SUPPLIED MATERIAL =
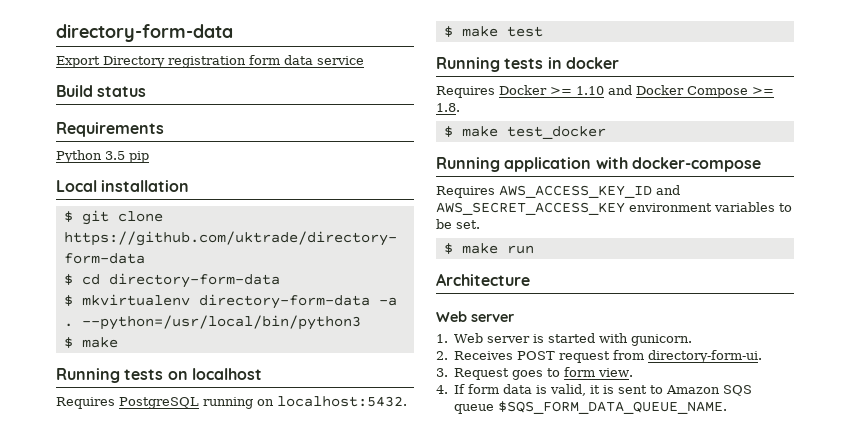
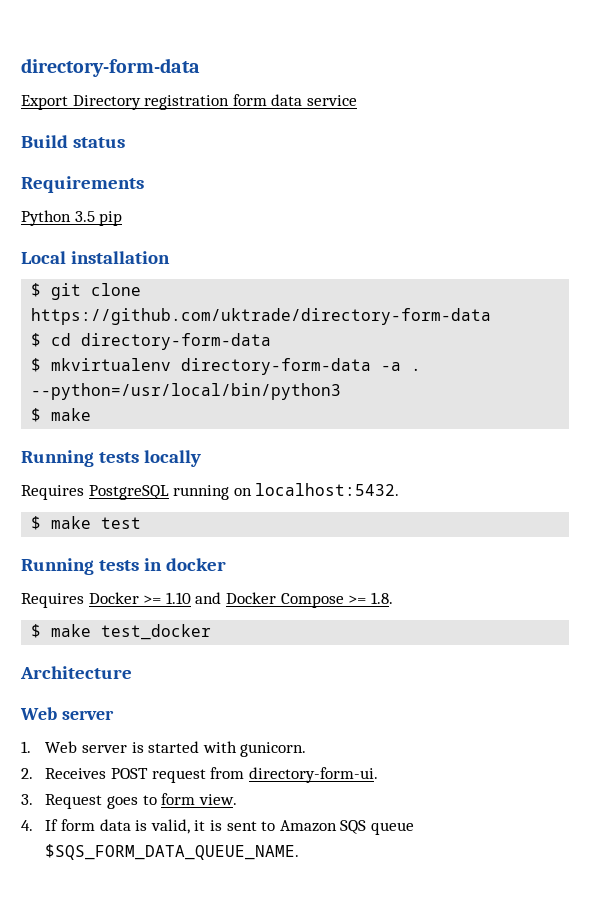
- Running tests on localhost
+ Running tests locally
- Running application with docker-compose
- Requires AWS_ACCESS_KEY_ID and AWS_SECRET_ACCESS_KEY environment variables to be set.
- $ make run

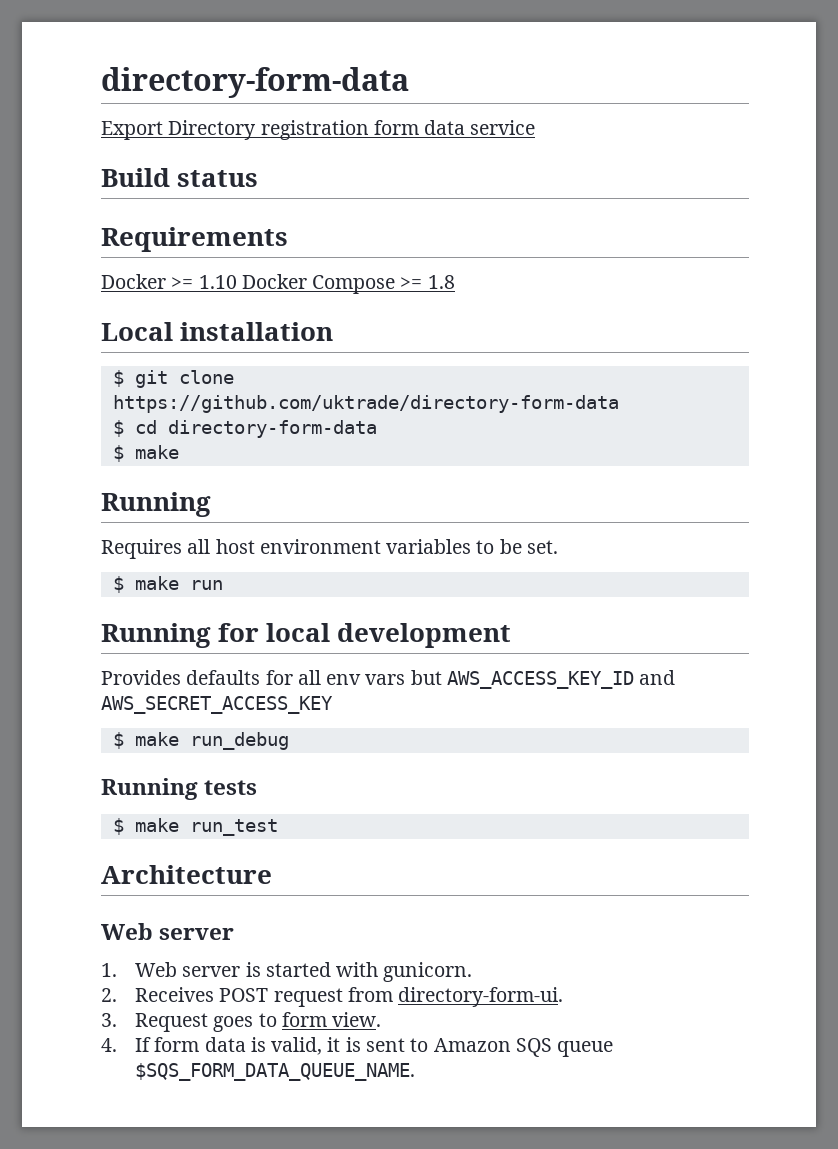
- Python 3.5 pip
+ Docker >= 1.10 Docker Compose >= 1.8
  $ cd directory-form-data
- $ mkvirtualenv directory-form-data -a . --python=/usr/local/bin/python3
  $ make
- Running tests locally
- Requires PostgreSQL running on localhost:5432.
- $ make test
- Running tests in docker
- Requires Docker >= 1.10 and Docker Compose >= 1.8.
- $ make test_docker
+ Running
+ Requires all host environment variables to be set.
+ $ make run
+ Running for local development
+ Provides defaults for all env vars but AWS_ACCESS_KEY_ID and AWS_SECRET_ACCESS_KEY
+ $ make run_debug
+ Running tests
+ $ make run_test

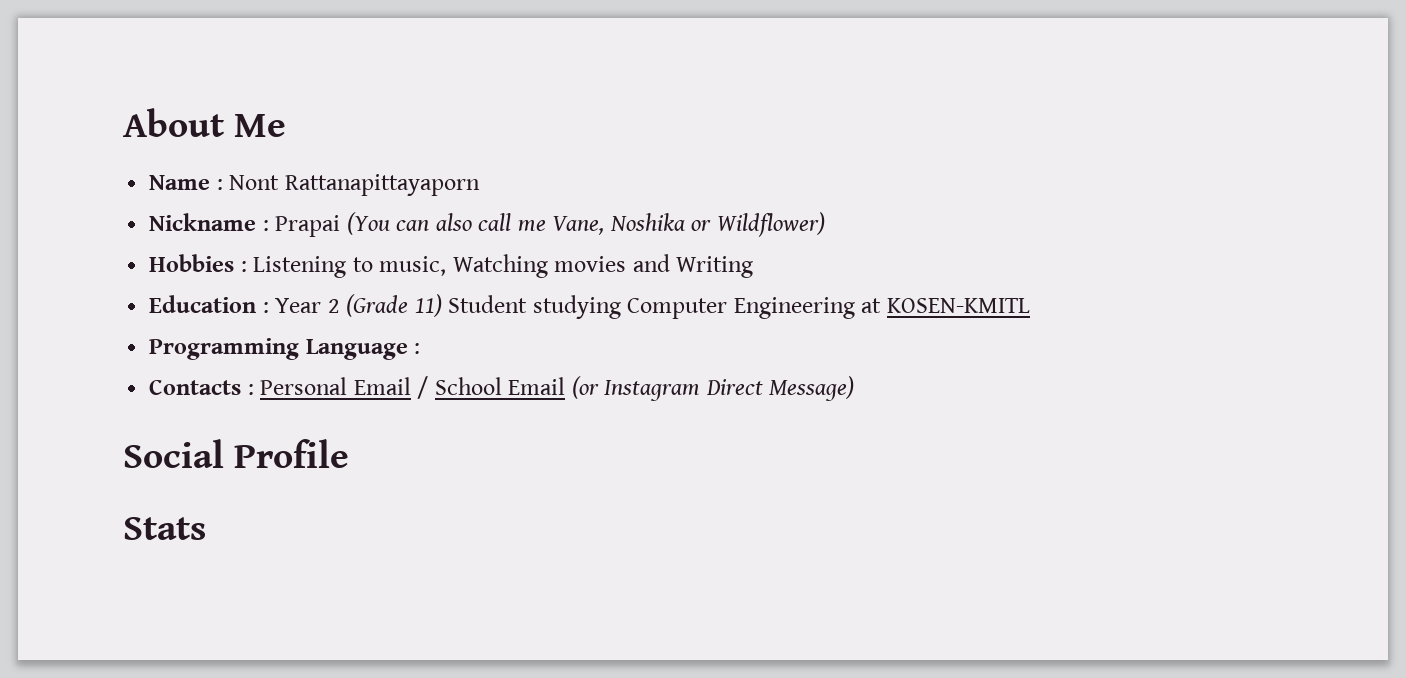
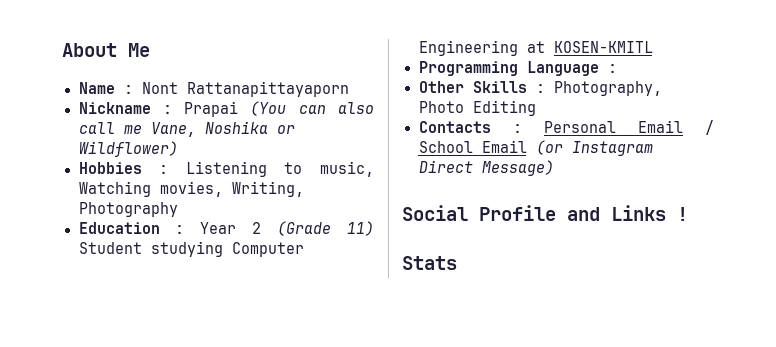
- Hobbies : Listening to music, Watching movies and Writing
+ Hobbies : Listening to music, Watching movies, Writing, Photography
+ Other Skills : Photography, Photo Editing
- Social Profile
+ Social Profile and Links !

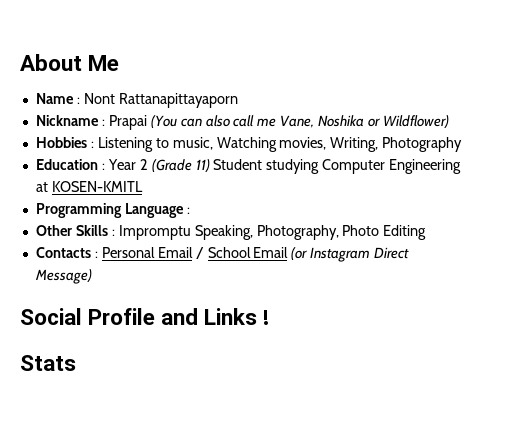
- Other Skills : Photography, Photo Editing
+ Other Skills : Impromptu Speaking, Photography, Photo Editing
==
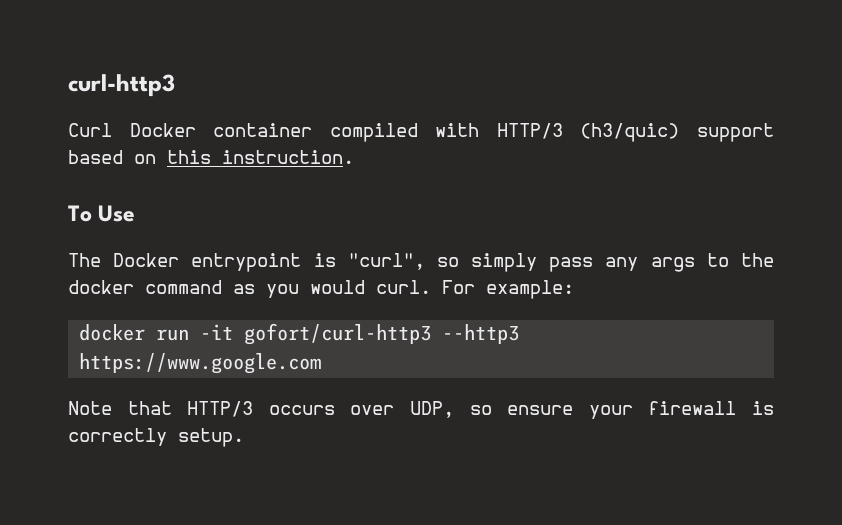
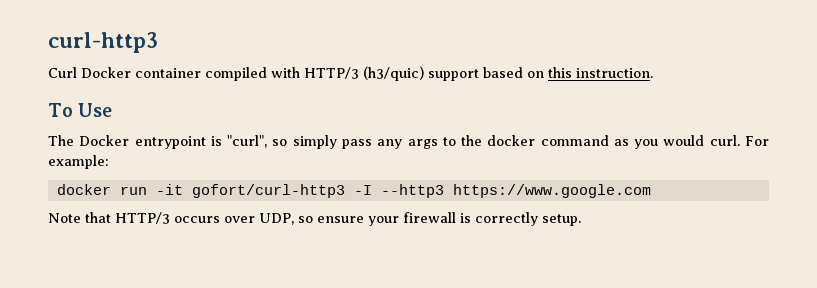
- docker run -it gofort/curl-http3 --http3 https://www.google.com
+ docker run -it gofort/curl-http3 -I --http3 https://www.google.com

ASSIGNED TASK = Only lines holding the word "directory" are wanted, so copy each of them from the records above.

ANSWER SPACE =
  $ cd directory-form-data
- $ mkvirtualenv directory-form-data -a . --python=/usr/local/bin/python3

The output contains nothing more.